By Uzma Ehtasham
Pakistan’s rulers have discovered a cheap new language of sacrifice. It comes dressed in somber declarations of “austerity” and “national duty”, but melts away the moment it is asked to bear any real weight. This year’s Pakistan Day is the latest stage for this performance. The traditional 23 March parade, with its carefully choreographed displays of military power and pageantry, has been scrapped. In its place, the government offers simple flag-hoisting ceremonies and a litany of symbolic cutbacks, all advertised as proof of fiscal prudence in an era of oil shocks and empty coffers. The message from Islamabad is clear: the state is tightening its belt. The question from the street is equally clear: whose belt, exactly?
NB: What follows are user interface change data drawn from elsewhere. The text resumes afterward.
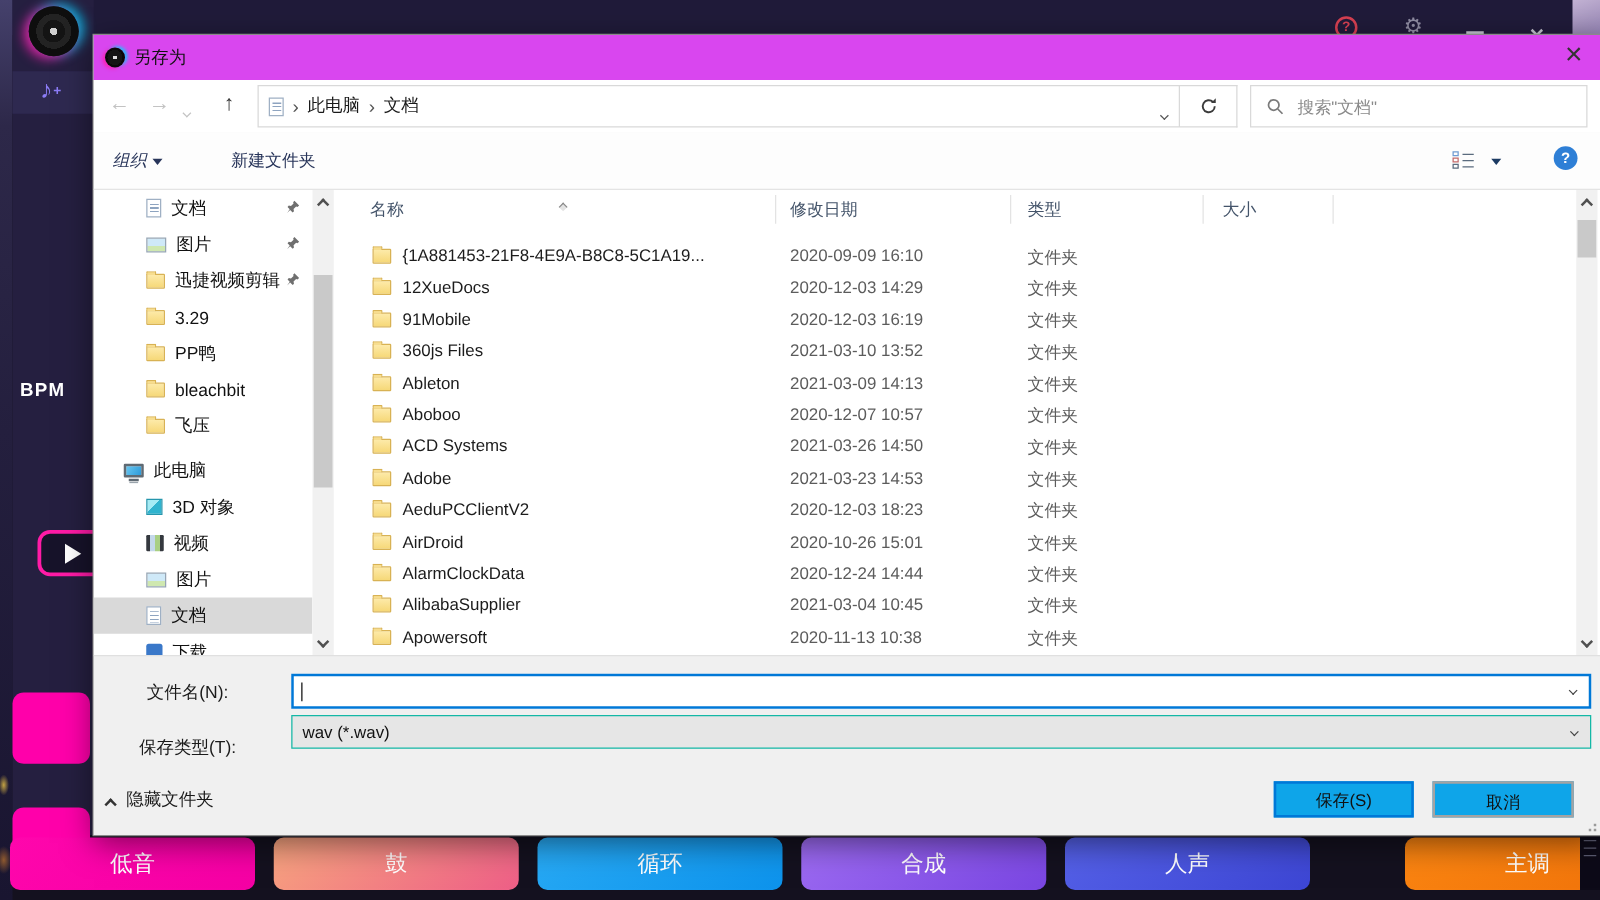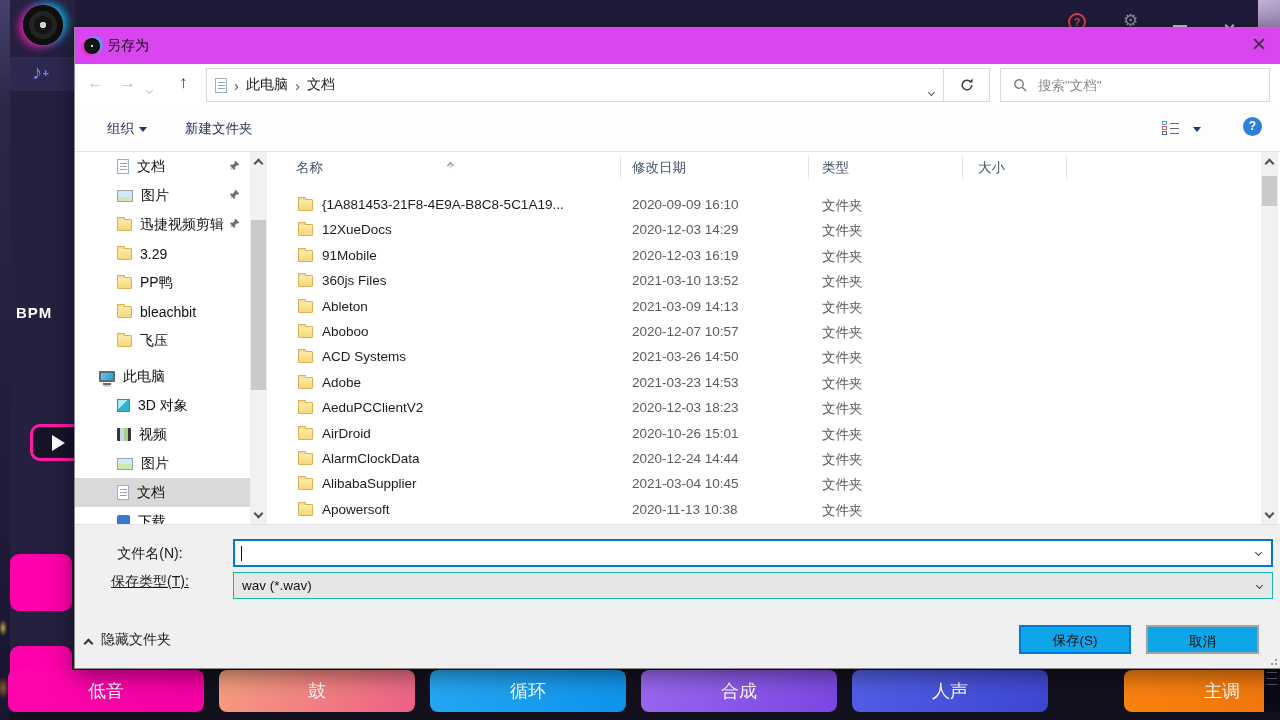--- a/index.html
+++ b/index.html
@@ -215,21 +215,21 @@
       <div class="box searchbox">
         <svg width="14" height="14" viewBox="0 0 14 14">
           <circle cx="6" cy="6" r="4.2" fill="none" stroke="#7b7b7b" stroke-width="1.4"></circle>
           <line x1="9.2" y1="9.2" x2="13" y2="13" stroke="#7b7b7b" stroke-width="1.4"></line>
         </svg>
         <input type="text" placeholder="搜索&quot;文档&quot;" style="">
       </div>
     </div>
 
     <div class="toolbar">
-      <span class="tool-txt" style="left:32px;"><span>组织</span><i class="tri-down"></i></span>
+      <span class="tool-txt" style="left:15px;font-style:italic;"><span>组织</span><i class="tri-down"></i></span>
       <span class="tool-txt" style="left:110px;"><span>新建文件夹</span></span>
       <span class="view-ico">
         <b style="top:0;border-color:#6f9bd1;"></b>
           <i style="top:1.5px;"></i>
         <b style="top:5px;border-color:#c46a6a;"></b>
           <i style="top:6.5px;"></i>
         <b style="top:10px;"></b>
           <i style="top:11.5px;"></i>
       </span>
       <span class="view-chev"></span>
@@ -440,21 +440,21 @@
       </div>
     </div>
 
     <div class="footer">
       <div class="flabel" style="top:20px;">文件名(N):</div>
       <div class="combo fninput">
         <span></span>
         <span class="caret"></span>
         <i class="chev sm down" style="top:9px;"></i>
       </div>
-      <div class="flabel" style="top:48px;text-decoration:underline;">保存类型(T):</div>
+      <div class="flabel" style="top:64px;">保存类型(T):</div>
       <div class="combo typesel">
         <span>wav (*.wav)</span>
         <i class="chev sm down"></i>
       </div>
       <div class="hidefold"><i class="chev up"></i><span>隐藏文件夹</span></div>
       <button class="btn btn-save">保存(S)</button>
       <button class="btn btn-cancel">取消</button>
       <div class="grip">
         <i style="right:0;bottom:0;"></i>
           <i style="right:4px;bottom:0;"></i>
In a meeting chaired by Prime Minister Shehbaz Sharif, officials laid out a plan that reads like a carefully curated theatre of restraint. There will be fuel conservation measures, we are told, and assurances that petroleum stocks are being vigilantly monitored. Cabinet members will forgo their salaries; government departments will cut back on fuel consumption in an ostensible bid to ease the public’s burden. On paper, it is the kind of language multilateral lenders like to hear. In practice, it falls apart under the lightest scrutiny. A waived ministerial salary is not a sacrifice when the minister is already insulated by layers of wealth, perks and undeclared income streams. It is closer to a rounding error than a reckoning.
The central conceit here is that the state can signal seriousness simply by shrinking the optics of celebration. The Pakistan Day parade is an easy target: expensive, visible and politically defensible to cut in the name of crisis management. But cancelling a parade does little to repair the structural rot that has left the economy hostage to every tremor in global oil markets. It does even less to address the daily indignities faced by citizens who have spent years absorbing the real costs of austerity: higher electricity tariffs, indirect taxes on essentials, collapsing public services and a labor market that offers insecurity instead of opportunity. Against that backdrop, the decision to sacrifice spectacle masquerades as strategy.
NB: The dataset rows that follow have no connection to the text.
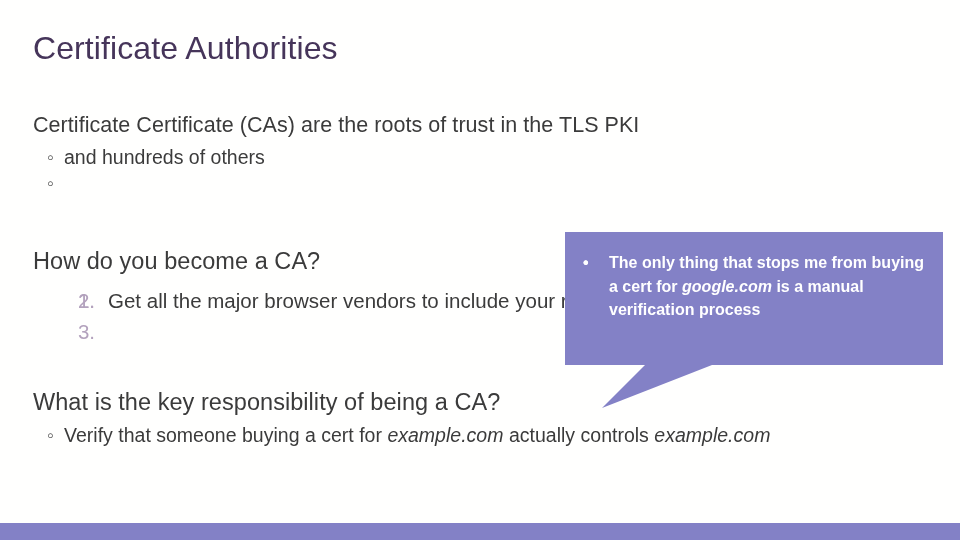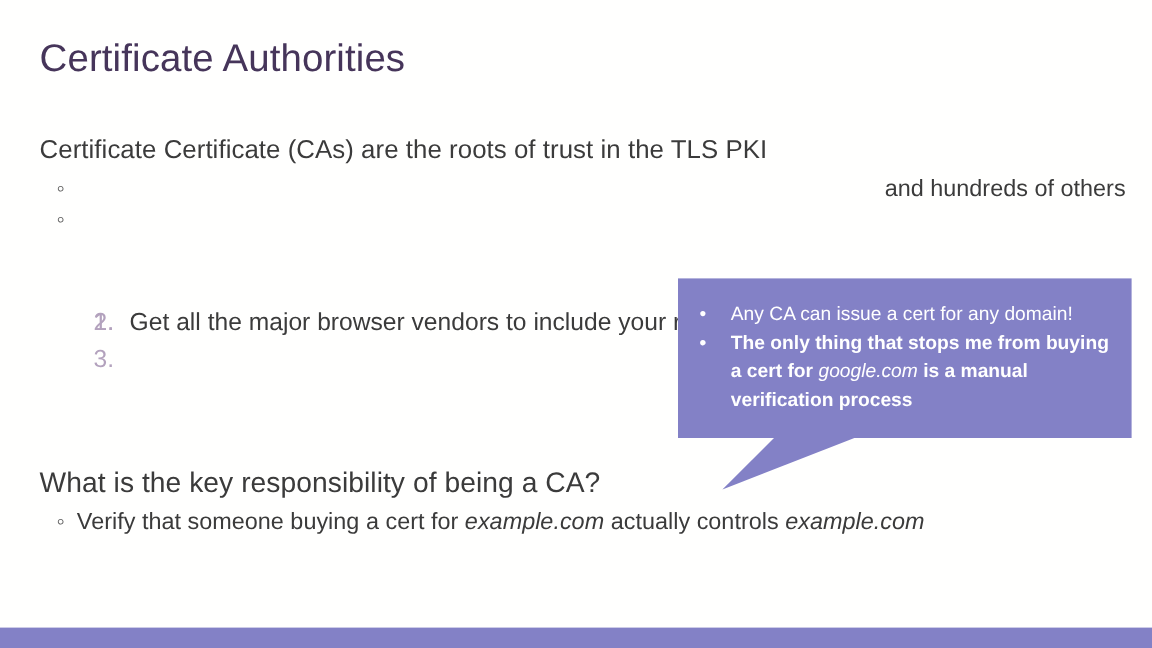--- a/index.html
+++ b/index.html
@@ -110,21 +110,21 @@
   
   .grp-intro   { position: absolute; left: 33px; top: 110px;  width: 905px; }
   .grp-become  { position: absolute; left: 33px; top: 245px;  width: 905px; }
   .grp-keyresp { position: absolute; left: 33px; top: 386px;  width: 905px; }
 
   .grp-intro .lvl2-list { margin-top: 4px; }
   .grp-become .num-list { margin-top: 8px; }
   .grp-keyresp .lvl2-list { margin-top: 4px; }
 
   .lvl2.wrap { white-space: normal; }
-  .lvl2.wrap .cont { display: block; text-align: right; }
+  .lvl2.wrap .cont { display: block; }
 
   
   .callout-wrap {
     position: absolute;
     left: 565px;
     top: 232px;
     width: 378px;
     height: 180px;
     pointer-events: none;
   }
@@ -166,21 +166,21 @@
     top: 0;
     font-size: 16px;
     line-height: 23.5px;
     color: #ffffff;
   }
   .callout-item.strong {
     font-weight: bold;
   }
   .callout-item.strong em {
     font-style: italic;
-    font-weight: normal;
+    font-weight: bold;
     text-align: right;
   }
 
   
   .footer-bar {
     position: absolute;
     left: 0;
     top: 523px;
     width: 960px;
     height: 17px;
@@ -204,20 +204,21 @@
         <span class="marker">◦</span>
         <span class="cont">and hundreds of others</span>
       </li>
       <li class="lvl2">
         <span class="marker">◦</span>
       </li>
     </ul>
   </div>
 
   <div class="grp-become">
+    <p class="section-head">How do you become a CA?</p>
 
     <ol class="num-list">
       <li class="num-item">
         <span class="num">1.</span>
       </li>
       <li class="num-item">
         <span class="num">2.</span>
         <span>Get all the major browser vendors to include your root</span>
       </li>
       <li class="num-item">
@@ -238,21 +239,20 @@
 
   <div class="callout-wrap">
     <svg class="callout-tail" viewBox="0 0 378 180">
       <polygon points="80,133 147,133 37,176" fill="#8381c6"></polygon>
     </svg>
 
     <div class="callout-box">
       <ul class="callout-list">
         <li class="callout-item">
           <span class="cbullet">•</span>
-          <span>Any CA can issue a cert for any domain!</span>
         </li>
         <li class="callout-item strong">
           <span class="cbullet">•</span><span>The only thing that stops me from buying a cert for </span><em>google.com</em><span> is a manual verification process</span>
         </li>
       </ul>
     </div>
   </div>
 
   <div class="footer-bar"></div>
If austerity is to mean anything beyond slogan, it must begin at the apex of power, not at its periphery. Who among the prime minister, chief ministers, cabinet, advisers and special assistants will actually feel the sting of these measures? The country is not governed by the precariously employed. It is governed by individuals whose declared incomes already place them in the economic stratosphere, and whose undeclared fortunes—whether accumulated through business, patronage or proximity to power—are the real story. For such figures, the official state salary is an afterthought, a token stipend that lends a veneer of public service to otherwise lucrative careers. To forgo it is to part with the smallest coin in one’s pocket while keeping the vault firmly shut.
It is here that the government’s narrative collapses into something bordering on insult. When the elite glide through cities in convoys of imported SUVs, their fuel and maintenance paid for by the taxpayer, the claim that cancelling a national parade represents meaningful thrift sounds like a particularly cruel joke. Official residences, club memberships, foreign medical trips and security details are not on the chopping block. Nor are the entrenched networks of patronage that funnel public resources towards private estates. Instead, the public is asked to clap politely as those at the top trim, metaphorically, the corpse’s hair in the hope of convincing us that the body has grown lighter.
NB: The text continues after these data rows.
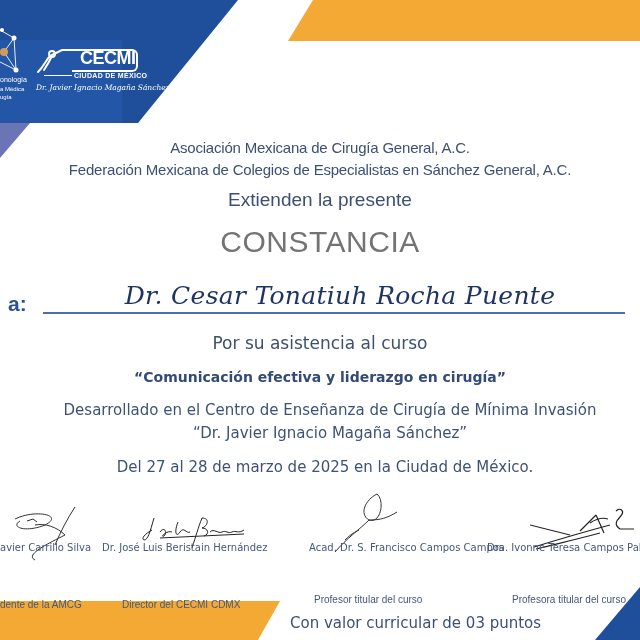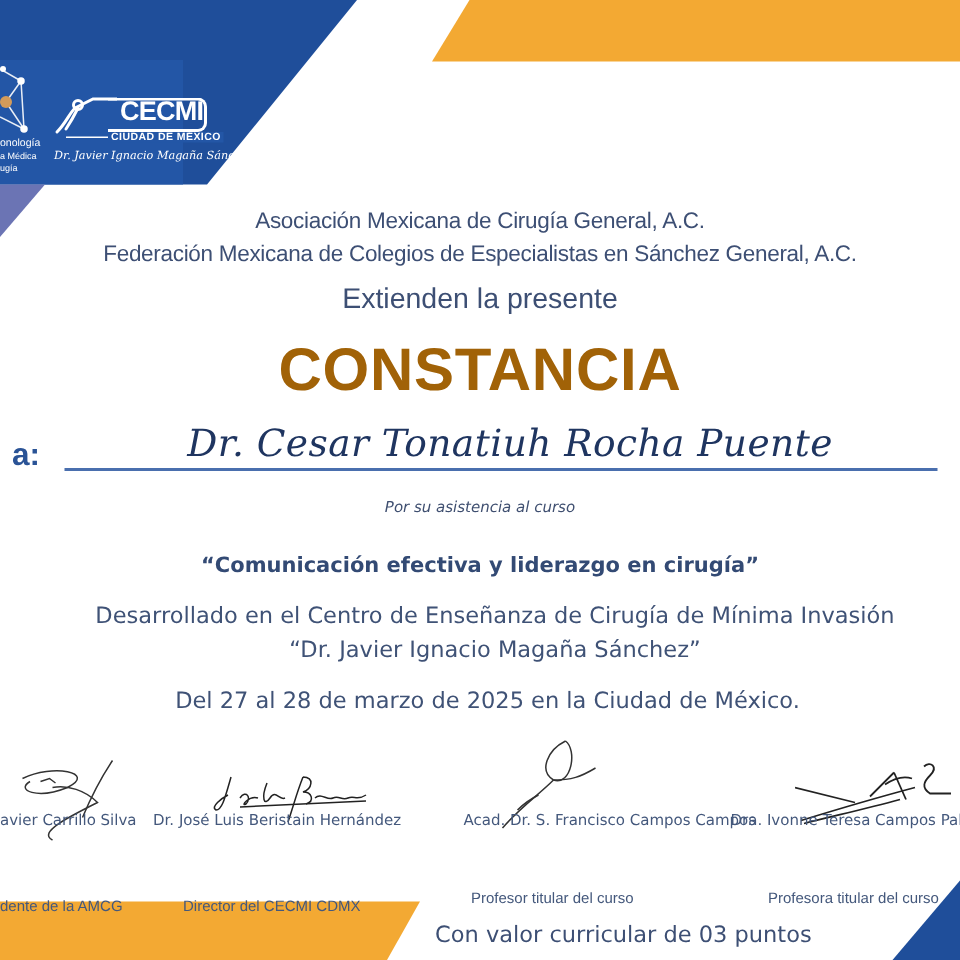--- a/index.html
+++ b/index.html
@@ -1,27 +1,27 @@
 <!DOCTYPE html>
 <html><head>
 <meta charset="utf-8">
 <style>
   html, body { margin:0; padding:0; }
   body { width:640px; height:640px; position:relative; overflow:hidden; background:#ffffff; font-family:"DejaVu Sans", sans-serif; color:#4a5a78; }
   .abs { position:absolute; }
   .center-line { position:absolute; left:0; width:640px; text-align:center; white-space:nowrap; }
   .deco { position:absolute; left:0; top:0; }
-  #logo-area { position:absolute; left:0; top:16px; width:240px; height:130px;padding-left:16px; }
+  #logo-area { position:absolute; left:0; top:0; width:240px; height:130px;padding-left:16px; }
   .org { font-family:"Liberation Sans", sans-serif; font-size:15px; color:#3d4f74; letter-spacing:-0.2px; }
   .extienden { font-family:"Liberation Sans", sans-serif; font-size:19px; color:#3d4f74; }
-  .constancia { font-family:"Liberation Sans", sans-serif; font-weight:bold; font-size:40px; color:#a16207; letter-spacing:0.5px; }
+  .constancia { font-family:"Liberation Sans", sans-serif; font-weight:normal; font-size:30px; color:#737373; letter-spacing:0.5px; }
   .a-label { font-family:"Liberation Sans", sans-serif; font-weight:bold; font-size:21px; color:#2a5396; }
   .recipient-line { position:absolute; left:43px; top:312px; width:582px; height:2px; background:#4a6fae; }
   .recipient { font-family:"DejaVu Serif", serif; font-style:italic; font-size:25px; color:#1f3560; letter-spacing:0.3px; }
-  .body-text { font-family:"DejaVu Sans", sans-serif; font-size:10px; color:#3f4f70;font-style:italic; }
+  .body-text { font-family:"DejaVu Sans", sans-serif; font-size:17px; color:#3f4f70; }
   .course { font-family:"DejaVu Sans", sans-serif; font-weight:bold; font-size:14px; color:#334a74; }
   .center-body { font-family:"DejaVu Sans", sans-serif; font-size:15px; color:#3f5276; }
   .sig-name { position:absolute; font-family:"DejaVu Sans", sans-serif; font-size:10px; color:#44587c; white-space:nowrap; text-align:right; }
   .sig-role { position:absolute; font-family:Liberation Sans, sans-serif; font-size:10px; color:#44587c; white-space:nowrap; text-align:right;margin-top:28px; }
   .sig-mark { position:absolute; }
   .credit { position:absolute; left:290px; top:614px; font-family:"DejaVu Sans", sans-serif; font-size:15px; color:#3d4f74; white-space:nowrap; }
   .logo-text-main { position:absolute; font-family:"Liberation Sans", sans-serif; font-weight:bold; color:#ffffff; }
   .logo-text-script { position:absolute; font-family:"DejaVu Serif", serif; font-style:italic; color:#ffffff; white-space:nowrap; }
   .logo-small { position:absolute; font-family:"Liberation Sans", sans-serif; color:#ffffff; white-space:nowrap; }
 </style>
The parade itself is not above criticism. The money spent on military displays can fairly be questioned in a country where schools crumble and hospitals lack basic equipment. Yet it is disingenuous to pretend that its cancellation in this particular moment springs from a sudden attack of egalitarian conscience. For better or worse, national days and their rituals do something intangible that balance sheets cannot measure. They create a shared emotional vocabulary; they allow nations—especially anxious, divided ones like Pakistan—to rehearse a story about themselves that is larger than individual grievance. When the state hollows out that symbolic space and calls it saving, it risks signaling not maturity but exhaustion.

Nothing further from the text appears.